Ariadne opened her eyes and sat up then, keenly aware of the boundaries of her body and the wetness between her thighs, under her jeans, and she could feel her face flushing as her heart beat faster in the cage of her ribs. “Have you - have you ever - “
“Fucked someone as a woman?”
“I don’t want to pry too much,” she said, a little embarrassed, “but - “
“But you want to know,” he said, rocking back on his knees, a wicked smile spreading across his face.
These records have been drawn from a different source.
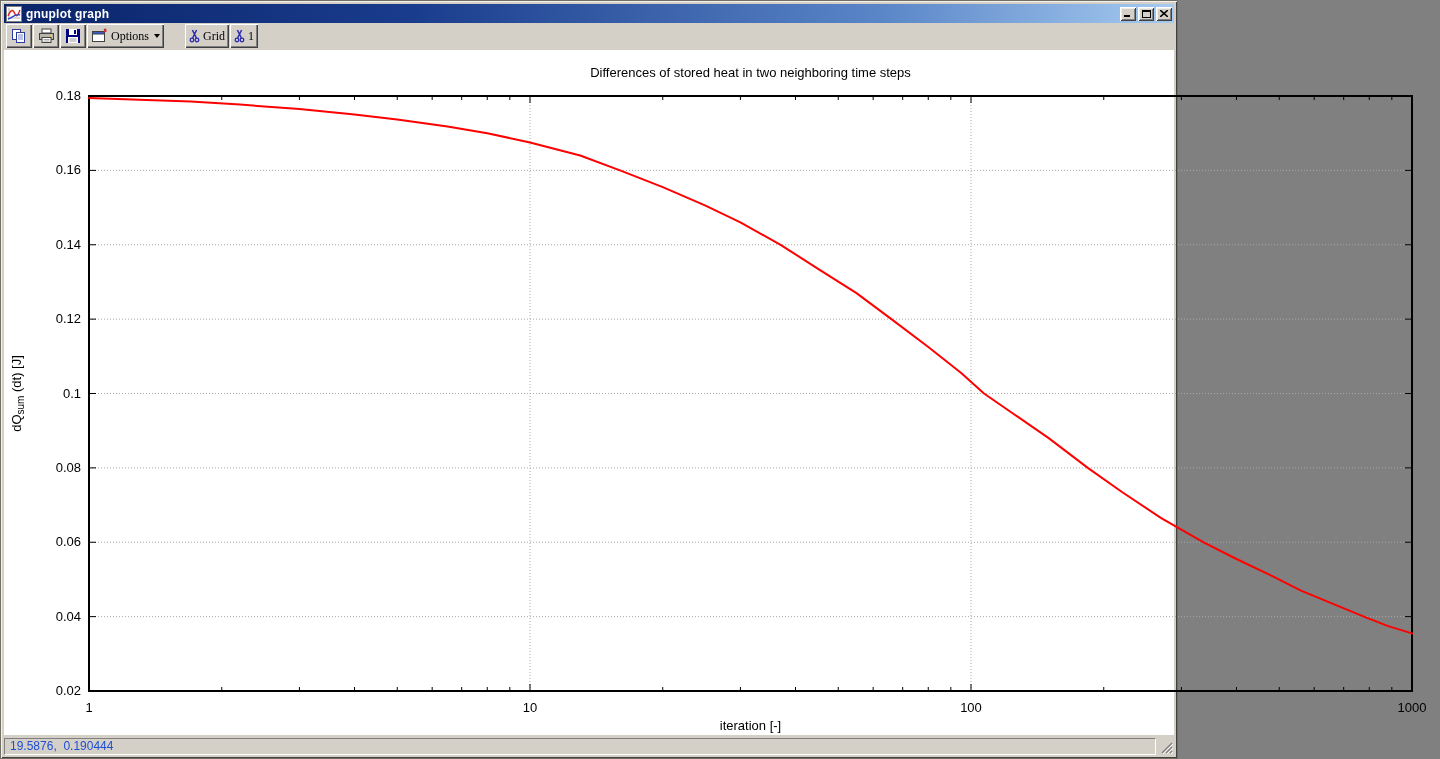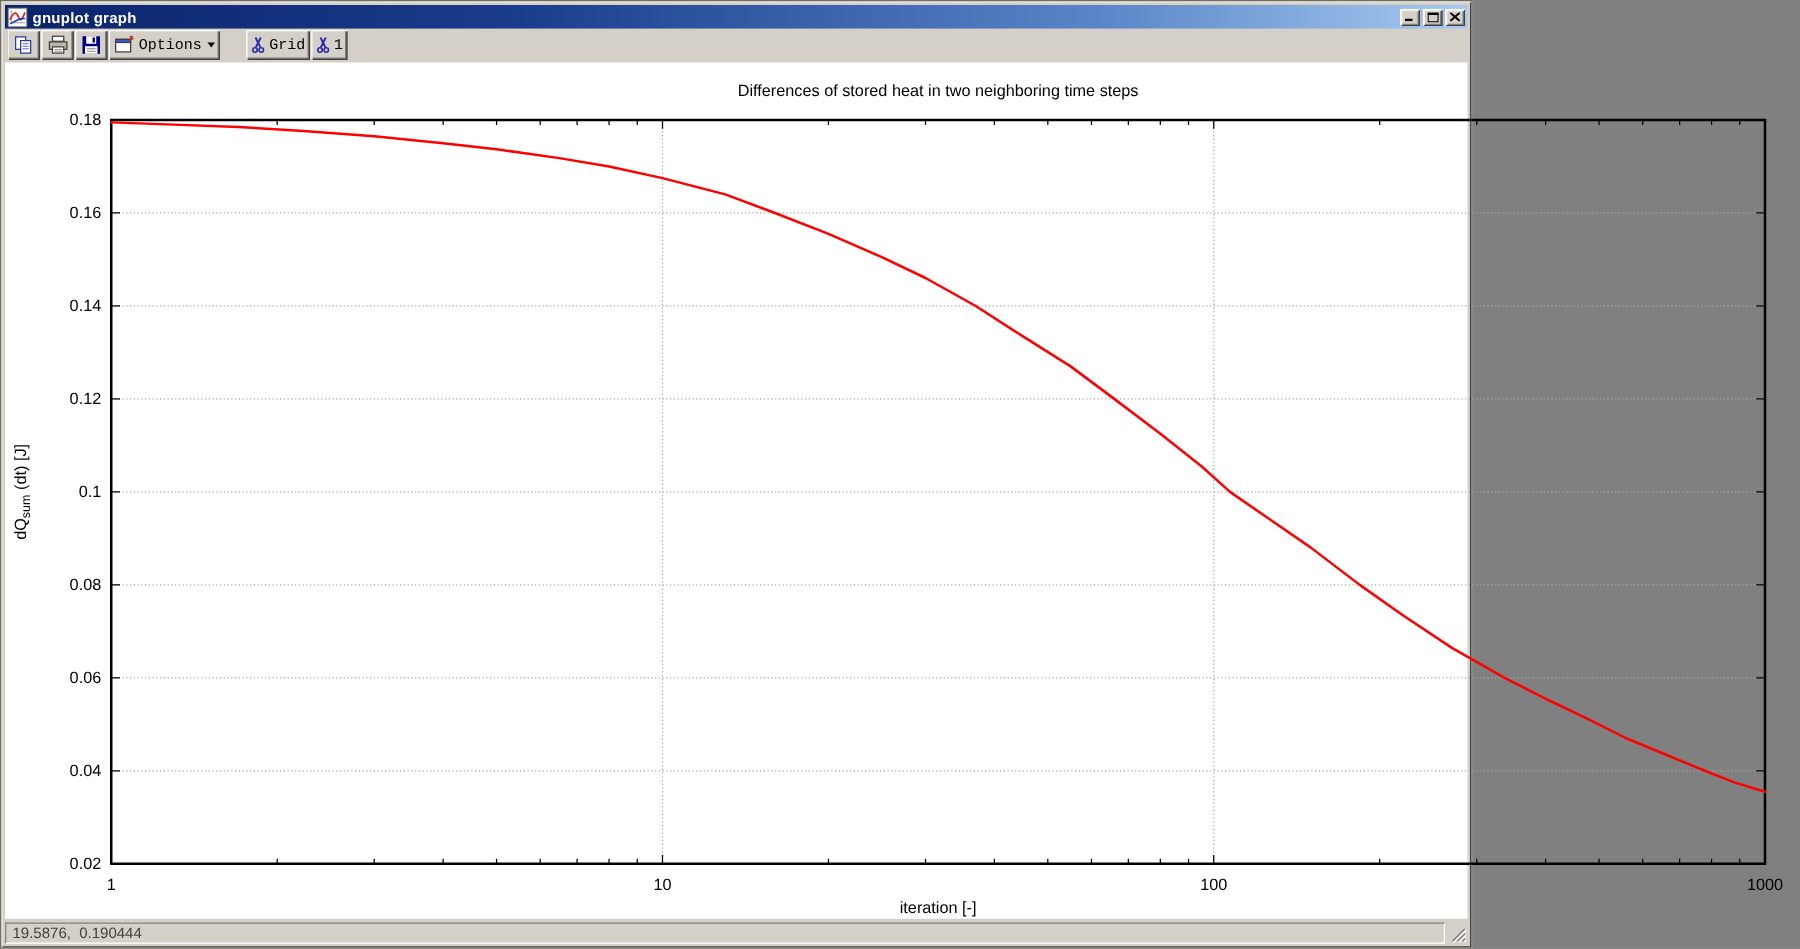--- a/index.html
+++ b/index.html
@@ -31,7 +31,7 @@
              background:#d4d0c8; padding:1px 1px 2px 2px; }
   .tbtn { height:24px; min-width:26px; background:#d4d0c8; border:none;
           display:inline-flex; align-items:center; justify-content:center; gap:3px;
-          padding:0 4px; margin-right:1px; font-family:Liberation Mono, monospace;
+          padding:0 4px; margin-right:1px; font-family:Liberation Serif, serif;
           font-size:12px; color:#000; cursor:default;
           box-shadow: inset 1px 1px 0 #ffffff, inset -1px -1px 0 #404040,
                       inset -2px -2px 0 #808080; }

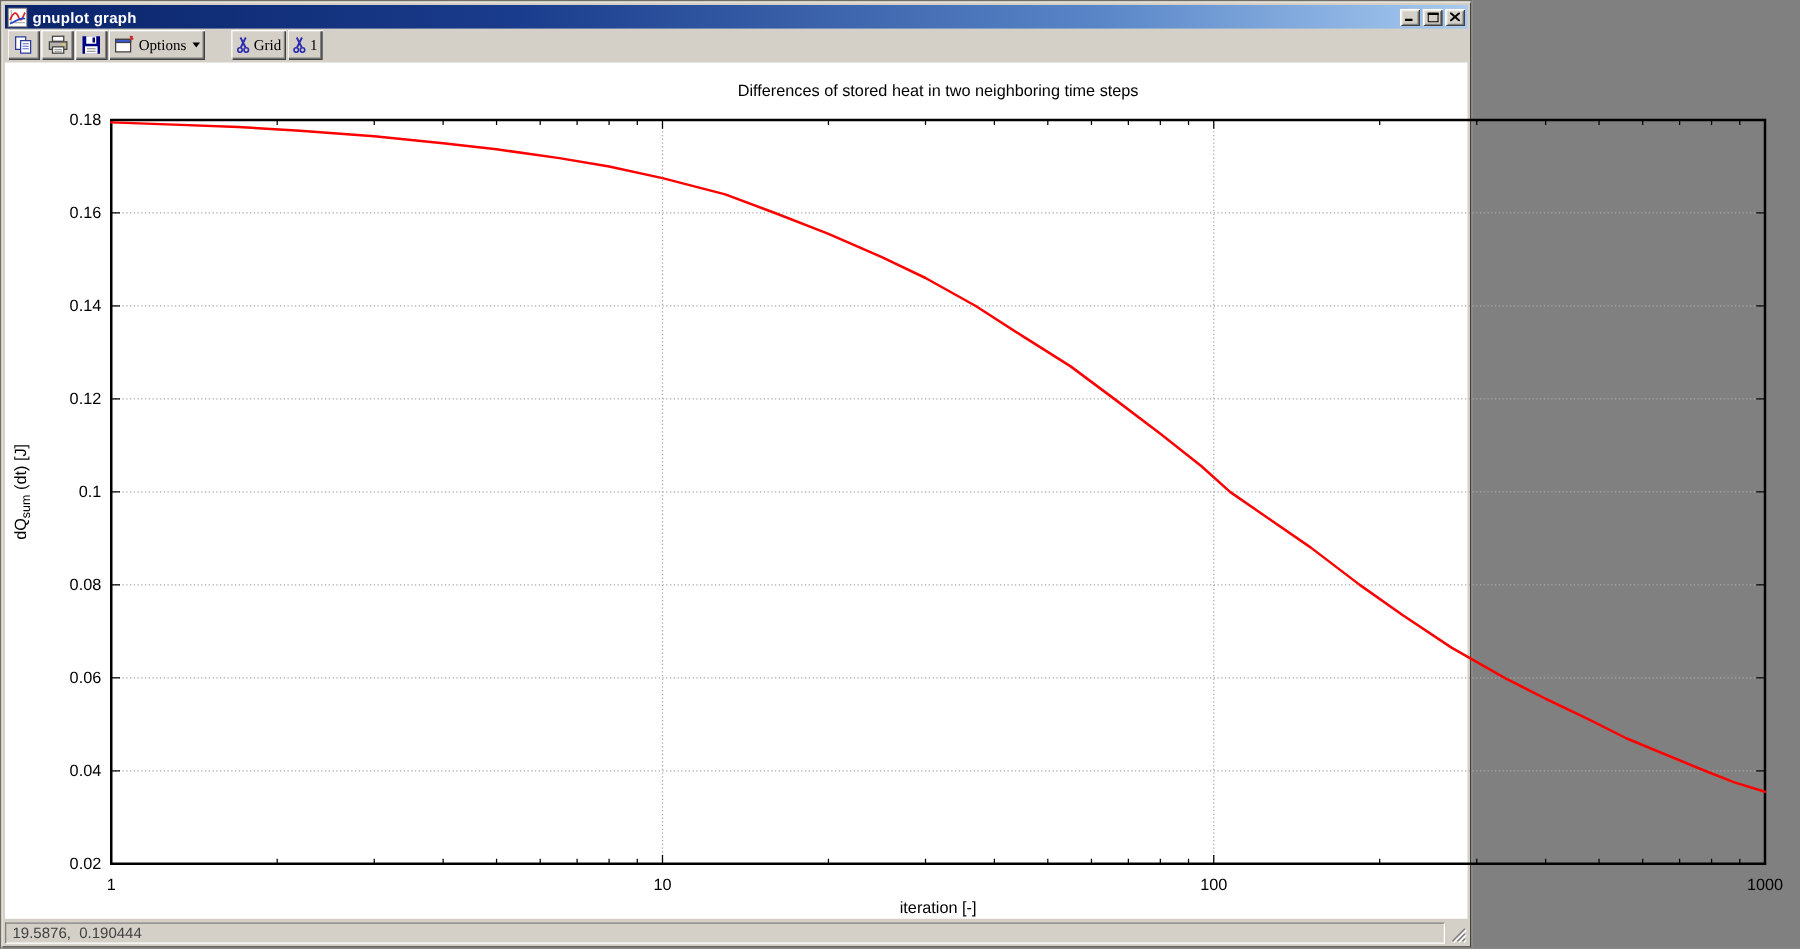--- a/index.html
+++ b/index.html
@@ -51,7 +51,7 @@
   .status-field { flex:1 1 auto; height:17px; margin-right:4px;
                   border:1px solid; border-color:#808080 #ffffff #ffffff #808080;
                   display:flex; align-items:center; padding:0 5px;
-                  font-size:12px; color:#404040; white-space:pre; }
+                  font-size:12px; color:#1d4ed8; white-space:pre; }
   .grip { width:14px; height:16px; align-self:flex-end; }
 </style>
 </head>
“Pretty much, yeah,” she said, swinging her legs over the edge of the bed.
“Hmm.” He stood up and brushed at the seat of his trousers before he walked away in the direction of her kitchenette, and she wasn’t sure if she had seen the last traces of a hard-on under his clothing. “Let’s save that answer for another lecture, shall we?” he said as he filled her kettle and put it on. “Right now, I want a cup of tea.”